President Obama and the 2012 election
Since the death of Bin Laden, many have speculated that Obama’s approval rating will improve. “The president’s many critics should be silenced by the event,” said Watson. “It seems Obama was making the right calls all along.”
However, based on previous events in American history, Watson is unsure how the 2012 election will pan out. For example, “after the first Persian Gulf conflict, President George H.W. Bush (Bush I) was very high in the polls,” said Watson. “Many democrats felt him to be unbeatable, but not long after, he was defeated in his bid for reelection in 1992 by a scandal-prone governor from a small, southern state.”
“President Obama should get a bounce from this successful event, but we are at a point in American politics where opponents seem incapable of finding common ground or putting aside partisan differences – even in the case of national security,” said Watson. “We must realize that a year is now an eternity in politics.”
More on Watson
Robert Watson is a professor, author, media commentator and community activist who joined the faculty of Lynn in 2007 after spending 15 years teaching at other universities around the country. He has published more than 30 books and hundreds of scholarly articles, book chapters, encyclopedia essays and newspaper columns. His work in the community also includes founding and directing Think Act Lead, a non-profit think tank established as a free community service and dedicated to civic education and political reform.
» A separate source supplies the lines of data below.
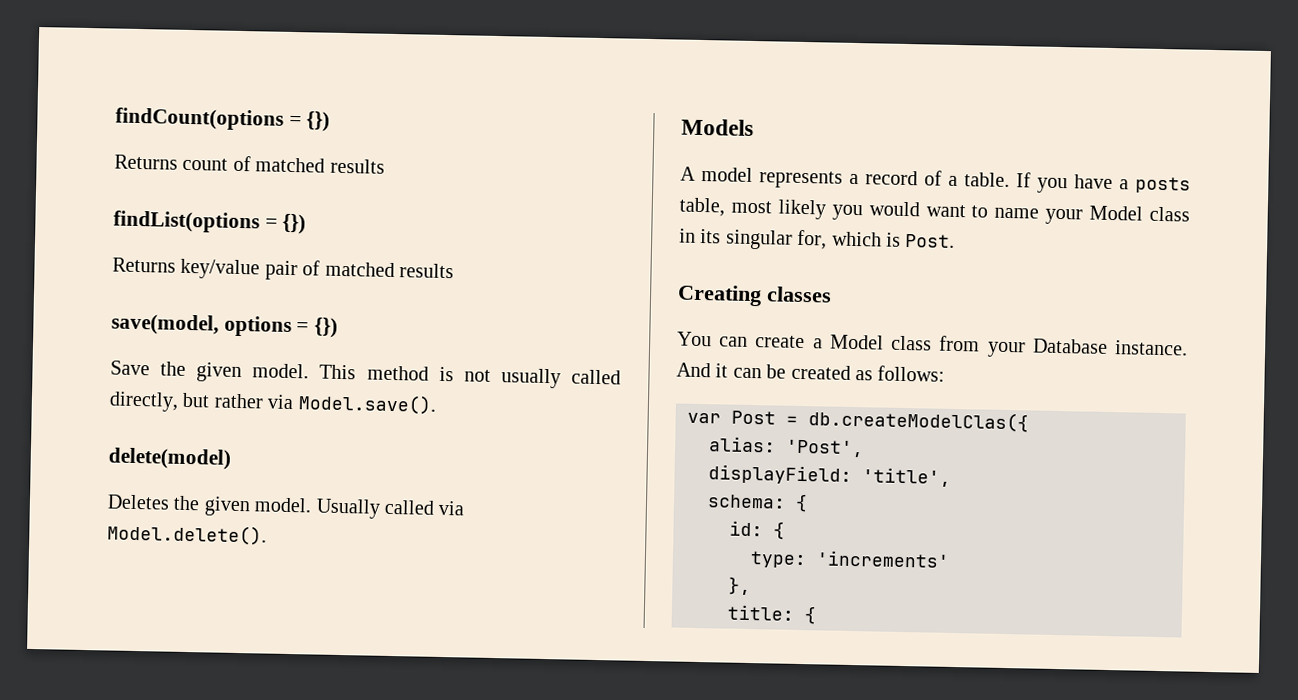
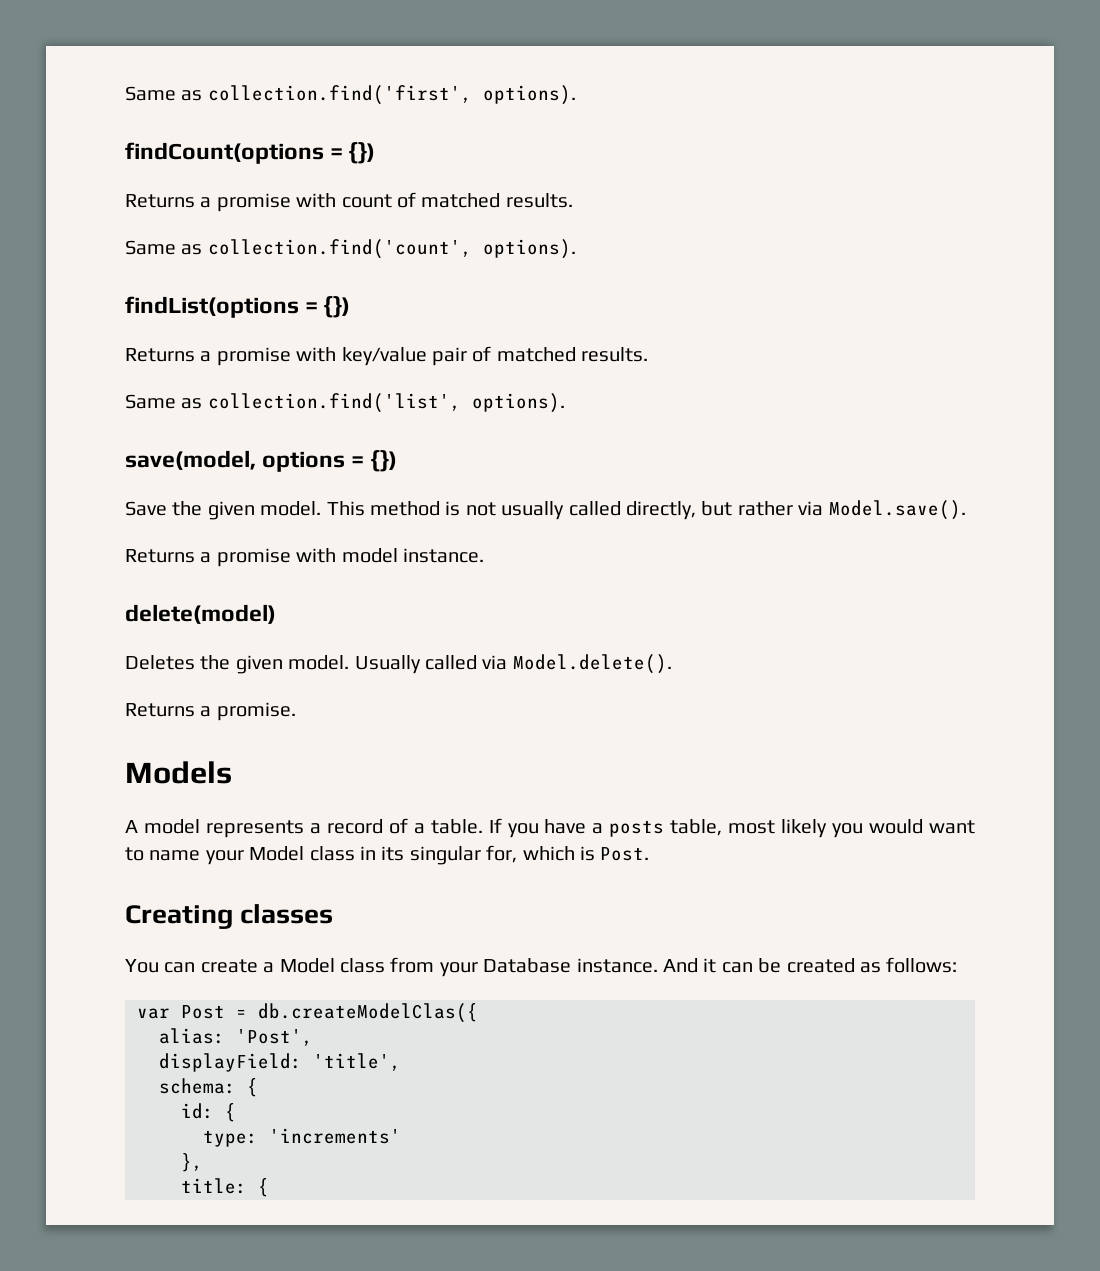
+ Same as collection.find('first', options).
- Returns count of matched results
+ Returns a promise with count of matched results.
+ Same as collection.find('count', options).
- Returns key/value pair of matched results
+ Returns a promise with key/value pair of matched results.
+ Same as collection.find('list', options).
+ Returns a promise with model instance.
+ Returns a promise.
He is one of the foremost experts and authors on first ladies, presidents, American politics and voting issues. In this role, Watson is frequently interviewed about campaigns and elections by local and national TV, print and radio media outlets, including CNN, MSNBC, USA Today and The New York Times. Watson also serves as the official political analyst for WPTV Channel 5 (NBC), WIOD 610 News Radio and WFTL 850 Talk Radio. He offers a weekly political roundup for WBZT 1230 on Clear Channel and writes a regular column on politics for the Sun Sentinel.